Grand classique de la filmographie du non moins grand Charlie Chaplin (qui signe ici, son premier long-métrage), "Le Kid" reste, près d’un siècle après sa sortie, un formidable moment d’humour et d’émotion. Certes, il ne faut pas être perturbé à l’idée de voir un film muet pour apprécier le film à sa juste valeur mais les prestations de Charlot sur grand écran ont cette force de faire rapidement oublier l’absence de dialogues parlés. On ne dira, d’ailleurs, jamais assez de bien du génie de Chaplin, qui cumule ici à peu près toutes les casquettes possibles (acteur, scénariste, réalisateur, producteur et compositeur) et qui parvient à imposer, aujourd’hui encore, son personnage de Charlot comme un des plus grand amuseur du 7e art ! Impossible de ne pas sourire dès sa première apparition dans une ruelle sordide où son look et sa démarche, pourtant connus, font merveille. "Le Kid" lui permet, une nouvelle fois, de faire montre d’un sens du timing comique sans égal et d’un talent hors norme pour faire rire avec des gags très simples (voir notamment ses réactions dès qu’il se trouve face à plus fort que lui). Son personnage s’enrichit, cependant, d’une dimension dramatique étonnante à travers l’attachement du personnage pour ce gamin abandonné qu’il élève comme son fils. Et, une fois n’est pas coutume, Chaplin se fait presque volé la vedette par ce gosse (Jackie Coogan, le futur Oncle Fester de la série "La Famille Adams") qui est, tout simplement, extraordinaire de naturel et d’expressivité et bénéficie d’un look à la gavroche génialement évocateur. Sa bouille malicieuse amuse autant que son regard désespéré fend le cœur. La relation entre les deux personnages brille, non seulement, par son originalité (la gamin aide son "père" dans ses basses œuvres et fait preuve d’une maturité étonnante) mais, également, par sa tendresse. On oublie trop souvent que Chaplin n’était pas qu’un comique et que ses films n’étaient pas aussi "inoffensifs" qu’ils en avaient l’air. Avec "Le Kid", Chaplin dresse un portrait assez terrible dans conditions de vie misérables de son héros et brocarde, par la même, la société qui engendre cette situation. Il se place, d’ailleurs, clairement du côté des pauvres qui tentent de s’en sortir comme ils peuvent (en escroquant si besoin) face à l’autorité représentée par la police (tournée en ridicule, comme dans la grand tradition de "Guignol") mais, également, par les biens-pensants
(la mère est chassée au début du film pour avoir eu un enfant hors mariage)

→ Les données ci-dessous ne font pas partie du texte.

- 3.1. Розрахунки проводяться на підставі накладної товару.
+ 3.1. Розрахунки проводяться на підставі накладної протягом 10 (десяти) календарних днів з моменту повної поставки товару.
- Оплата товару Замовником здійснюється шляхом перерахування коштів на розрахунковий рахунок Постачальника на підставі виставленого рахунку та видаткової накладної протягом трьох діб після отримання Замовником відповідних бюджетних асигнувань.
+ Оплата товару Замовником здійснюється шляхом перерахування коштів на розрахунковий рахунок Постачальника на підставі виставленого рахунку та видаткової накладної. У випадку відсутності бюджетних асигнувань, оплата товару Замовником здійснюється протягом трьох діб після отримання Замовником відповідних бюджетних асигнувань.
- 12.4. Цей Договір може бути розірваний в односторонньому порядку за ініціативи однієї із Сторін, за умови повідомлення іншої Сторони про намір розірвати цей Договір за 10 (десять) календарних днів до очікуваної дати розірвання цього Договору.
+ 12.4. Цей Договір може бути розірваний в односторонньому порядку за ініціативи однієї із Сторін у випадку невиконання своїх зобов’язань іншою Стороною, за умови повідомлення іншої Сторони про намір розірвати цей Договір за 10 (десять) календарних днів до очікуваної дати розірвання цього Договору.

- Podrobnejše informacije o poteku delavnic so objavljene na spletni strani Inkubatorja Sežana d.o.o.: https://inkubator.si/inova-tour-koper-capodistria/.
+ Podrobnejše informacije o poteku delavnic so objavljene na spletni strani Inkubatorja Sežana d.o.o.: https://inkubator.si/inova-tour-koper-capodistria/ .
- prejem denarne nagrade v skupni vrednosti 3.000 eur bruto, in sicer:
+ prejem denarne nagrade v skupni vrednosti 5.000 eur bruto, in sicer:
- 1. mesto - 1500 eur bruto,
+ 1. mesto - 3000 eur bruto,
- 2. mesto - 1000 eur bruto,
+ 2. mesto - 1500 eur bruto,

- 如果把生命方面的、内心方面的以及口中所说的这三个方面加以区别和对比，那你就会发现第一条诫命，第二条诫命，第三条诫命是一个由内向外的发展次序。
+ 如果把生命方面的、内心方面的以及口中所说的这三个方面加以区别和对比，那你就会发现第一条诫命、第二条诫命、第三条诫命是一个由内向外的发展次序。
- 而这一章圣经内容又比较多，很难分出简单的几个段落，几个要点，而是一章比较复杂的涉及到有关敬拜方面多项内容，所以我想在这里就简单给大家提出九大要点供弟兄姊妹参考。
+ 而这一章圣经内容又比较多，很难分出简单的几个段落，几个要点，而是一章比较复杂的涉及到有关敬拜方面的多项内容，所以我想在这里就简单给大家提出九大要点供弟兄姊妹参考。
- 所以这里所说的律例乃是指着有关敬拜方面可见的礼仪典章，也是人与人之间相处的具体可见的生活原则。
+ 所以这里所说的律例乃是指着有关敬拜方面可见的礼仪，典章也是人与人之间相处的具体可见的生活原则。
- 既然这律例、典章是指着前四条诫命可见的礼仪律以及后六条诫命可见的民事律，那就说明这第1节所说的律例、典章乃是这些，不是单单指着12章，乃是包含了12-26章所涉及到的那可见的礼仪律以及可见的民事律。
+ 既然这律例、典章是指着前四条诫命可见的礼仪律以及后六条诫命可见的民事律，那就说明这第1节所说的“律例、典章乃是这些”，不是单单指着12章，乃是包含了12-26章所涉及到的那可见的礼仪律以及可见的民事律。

et les services sociaux. Il semble, d’ailleurs, évident que Chaplin avait une sérieuse dent contre ces derniers quant on voit le sort qui leur ait réservé dans le film ! L’un des seuls défauts du "Kid" est, d’ailleurs, le traitement trop caricatural de l’intervention des services sociaux,
violents, butés, sans coeur et grossiers… alors que, malgré l’amour sincère du "père", les conditions de vie de l’enfant posent un peu question quand même
. On pardonne bien volontiers ce défaut au vu de l’année de sortie du film, de son format muet (qui rend la subtilité plus délicate à retranscrire) et du passé de Chaplin (lui-même confronté, enfant, aux services sociaux en raison d'une mère folle et d'un père alcoolique). On pardonne, également, et pour ces mêmes raisons, la légèreté du scénario et ses grosses ficelles
(à commencer par les interventions providentielles de la mère)
, dont le but n’est pas de faire dans l’élaboré mais bien dans l’efficacité… ce qu’il parvient parfaitement à faire. J’ai, d’ailleurs été plus gêné par les séquences oniriques à la fin du film, qui ne me sont pas apparues comme absolument nécessaires et tranchent un peu trop, à mon goût, avec le ton général du film. Il faut croire qu’il manquait quelques minutes de film et que Chaplin les a rempli avec des personnages déguisés en anges et des diablotins tentateurs. Pour le reste, "Le Kid" est un formidable film et un des sommets du cinéma muet, qui permet de rappeler que le rire et l’émotion peuvent se passer de dialogues.